Below are records; transcribe only the line with "Infiniti 260109NV6A: 13" and those after it, through the last line, without any change.

Edit difference data:
※ ※ ※
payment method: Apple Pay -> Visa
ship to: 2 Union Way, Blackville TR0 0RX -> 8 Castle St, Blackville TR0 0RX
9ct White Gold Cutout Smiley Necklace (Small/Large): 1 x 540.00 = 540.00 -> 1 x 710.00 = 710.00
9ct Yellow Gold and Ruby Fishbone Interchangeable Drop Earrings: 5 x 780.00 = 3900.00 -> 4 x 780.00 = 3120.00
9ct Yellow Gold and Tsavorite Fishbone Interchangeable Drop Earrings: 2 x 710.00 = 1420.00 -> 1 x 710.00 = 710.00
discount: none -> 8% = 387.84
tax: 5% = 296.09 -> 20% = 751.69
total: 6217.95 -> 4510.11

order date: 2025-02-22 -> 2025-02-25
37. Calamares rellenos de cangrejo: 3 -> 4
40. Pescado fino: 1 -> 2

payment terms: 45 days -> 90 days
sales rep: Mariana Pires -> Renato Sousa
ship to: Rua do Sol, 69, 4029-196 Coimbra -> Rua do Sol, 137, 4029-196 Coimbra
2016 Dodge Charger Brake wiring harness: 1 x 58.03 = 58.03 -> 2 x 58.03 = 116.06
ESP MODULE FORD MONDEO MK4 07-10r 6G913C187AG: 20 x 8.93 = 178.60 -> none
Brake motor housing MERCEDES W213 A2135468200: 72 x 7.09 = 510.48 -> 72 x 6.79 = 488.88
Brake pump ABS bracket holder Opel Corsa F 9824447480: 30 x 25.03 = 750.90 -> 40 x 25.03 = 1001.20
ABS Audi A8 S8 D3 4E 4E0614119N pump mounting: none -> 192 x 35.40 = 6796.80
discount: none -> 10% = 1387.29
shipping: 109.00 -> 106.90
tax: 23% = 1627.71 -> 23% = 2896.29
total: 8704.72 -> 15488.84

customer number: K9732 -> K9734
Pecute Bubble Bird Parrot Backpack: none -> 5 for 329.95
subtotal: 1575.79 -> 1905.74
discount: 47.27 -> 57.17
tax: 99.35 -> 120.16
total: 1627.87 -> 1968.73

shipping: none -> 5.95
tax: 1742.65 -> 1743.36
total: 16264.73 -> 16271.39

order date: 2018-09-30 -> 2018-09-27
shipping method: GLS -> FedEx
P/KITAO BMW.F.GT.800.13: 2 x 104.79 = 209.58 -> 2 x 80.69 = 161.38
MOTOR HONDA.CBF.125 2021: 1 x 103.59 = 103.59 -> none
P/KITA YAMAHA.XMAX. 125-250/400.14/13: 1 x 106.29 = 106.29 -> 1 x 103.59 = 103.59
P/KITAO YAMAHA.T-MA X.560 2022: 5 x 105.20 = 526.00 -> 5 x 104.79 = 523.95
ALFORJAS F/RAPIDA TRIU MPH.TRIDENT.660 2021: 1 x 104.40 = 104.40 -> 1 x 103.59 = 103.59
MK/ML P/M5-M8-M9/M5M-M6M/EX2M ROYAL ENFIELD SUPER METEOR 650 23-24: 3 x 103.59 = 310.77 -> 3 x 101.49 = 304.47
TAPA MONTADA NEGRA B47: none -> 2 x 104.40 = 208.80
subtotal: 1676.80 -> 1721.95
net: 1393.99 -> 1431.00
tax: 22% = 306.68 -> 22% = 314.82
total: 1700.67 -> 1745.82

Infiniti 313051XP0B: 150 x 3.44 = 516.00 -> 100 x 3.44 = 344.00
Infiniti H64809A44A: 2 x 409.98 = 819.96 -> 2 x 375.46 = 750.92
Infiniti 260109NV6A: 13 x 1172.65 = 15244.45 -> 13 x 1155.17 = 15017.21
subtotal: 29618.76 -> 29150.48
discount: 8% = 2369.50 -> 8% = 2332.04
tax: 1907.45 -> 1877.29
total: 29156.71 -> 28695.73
※ ※ ※
Reply:
Infiniti 260109NV6A: 13 x 1172.65 = 15244.45 -> 13 x 1155.17 = 15017.21
subtotal: 29618.76 -> 29150.48
discount: 8% = 2369.50 -> 8% = 2332.04
tax: 1907.45 -> 1877.29
total: 29156.71 -> 28695.73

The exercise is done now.